Windows 7 & Windows 8.1 Users Get the Windows 10 Upgrade for Free
To help drive adoption of the new OS, Microsoft is offering a free-for-life Windows 10 upgrade to all eligible Windows 7 and Windows 8.1 users. If you currently use Windows 7 Starter, Home Basic, or Home Premium or Windows 8.1 you’ll get a free upgrade to Windows 10 Home. If you use Windows 7 Professional or Ultimate or Windows 8.1 Pro you’ll get Windows 10 Pro. For those of you using Windows Phone 8.1 on a mobile device, you’ll get Windows 10 mobile. (The free upgrade is not available for any version of Windows Enterprise.)
Users with these operating systems should see an icon in their system tray bar that launces the upgrade reservation.

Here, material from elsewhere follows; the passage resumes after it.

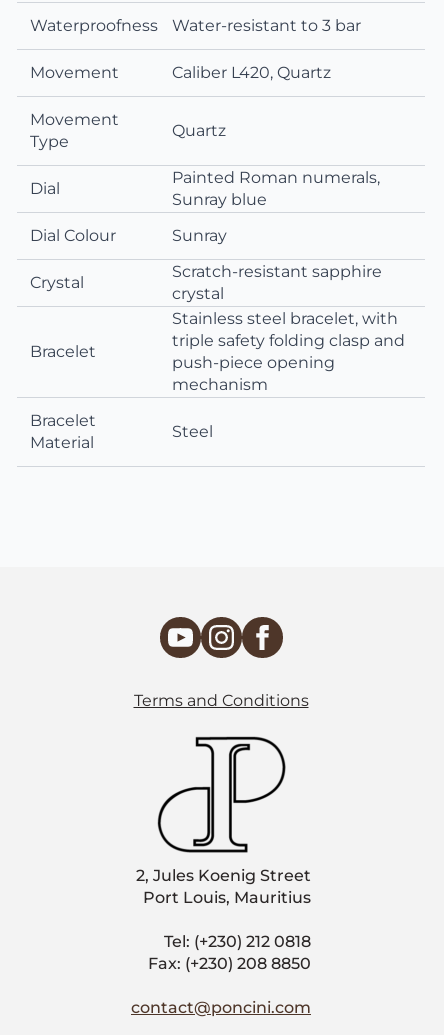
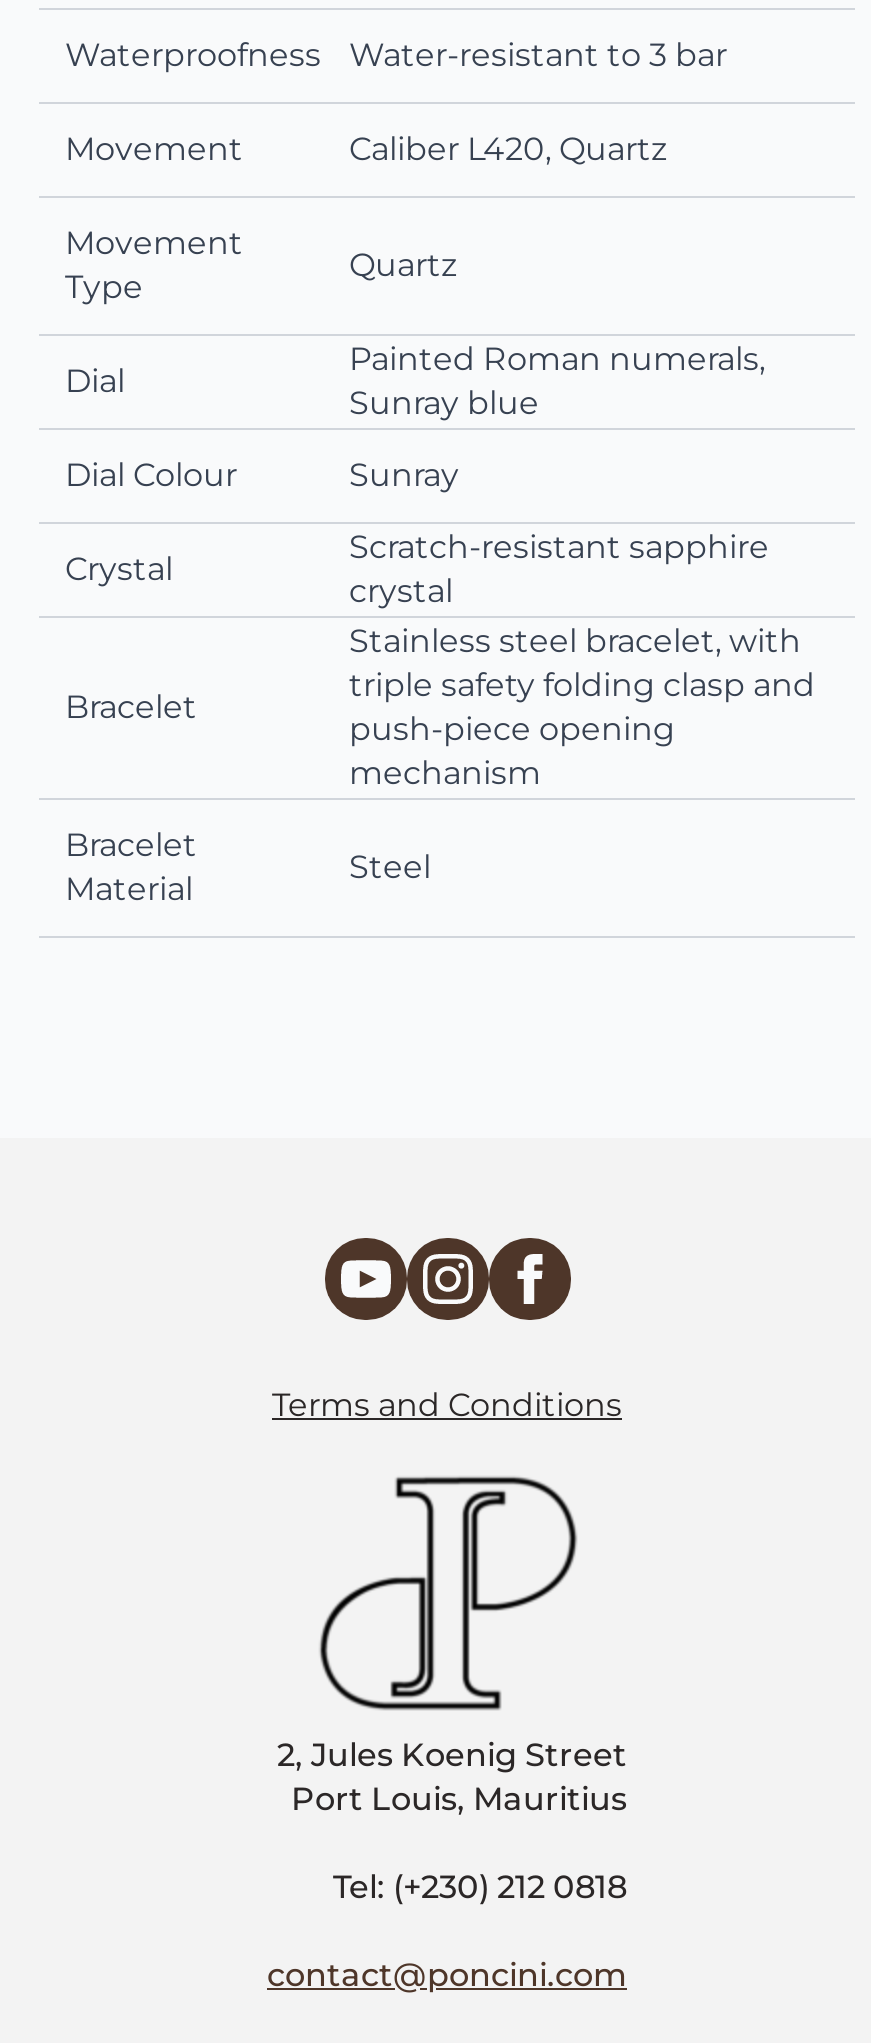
- Fax: (+230) 208 8850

Click it, enter your email address, and you’ll be registered to receive the upgrade when it is released on July 29, 2015. Note that you are not forced to install the upgrade the day it is released. You can do that at any convenient time. You can also cancel your reservation at any time, so there is truly no obligation.
However, in order to get the upgrade for free, and to continue to get updates to it for free, you will need to complete the upgrade process within one year of release. (That’s July 29, 2016 if everything stays on schedule.)
For more information about how to reserve your upgrade, and how to install it on or after release day, read the Microsoft Upgrade How To post.
Note that you’ll need to have at least Windows 7 with SP1 installed, or Windows 8.1 in order to be offered the upgrade reservation. If you don’t, you’ll need to install the latest version of your OS. (This means upgrading to 8.1 if you’re running Windows 8, or installing SP1 for Windows 7.) If you still don’t see the upgrade offer, this post outlines steps you can take to enable the upgrade invitation.
Free Windows 10 for Any Computer
Microsoft recently announced that it will provide free-for-life production versions of Windows 10 to anyone who joins its Windows Insider Program and tests the beta version of Windows 10. (Note that to join Windows Insider you’ll need a Microsoft account– Hotmail, Outlook, or Xbox—which you can get for free.) Why Windows 10 Is Now Free For Everyone, a recent Forbes post, outlines how you can join the program and get the beta, how you can get lifetime free upgrades, and why Microsoft benefits from making this offer. Though this post explains that the license for the beta-upgrade (as opposed to upgrades to Windows 7 and 8.1) is not quite an official license, and might not pass muster for a software audit. It does note that for home users or small volume companies, the difference doesn’t really matter.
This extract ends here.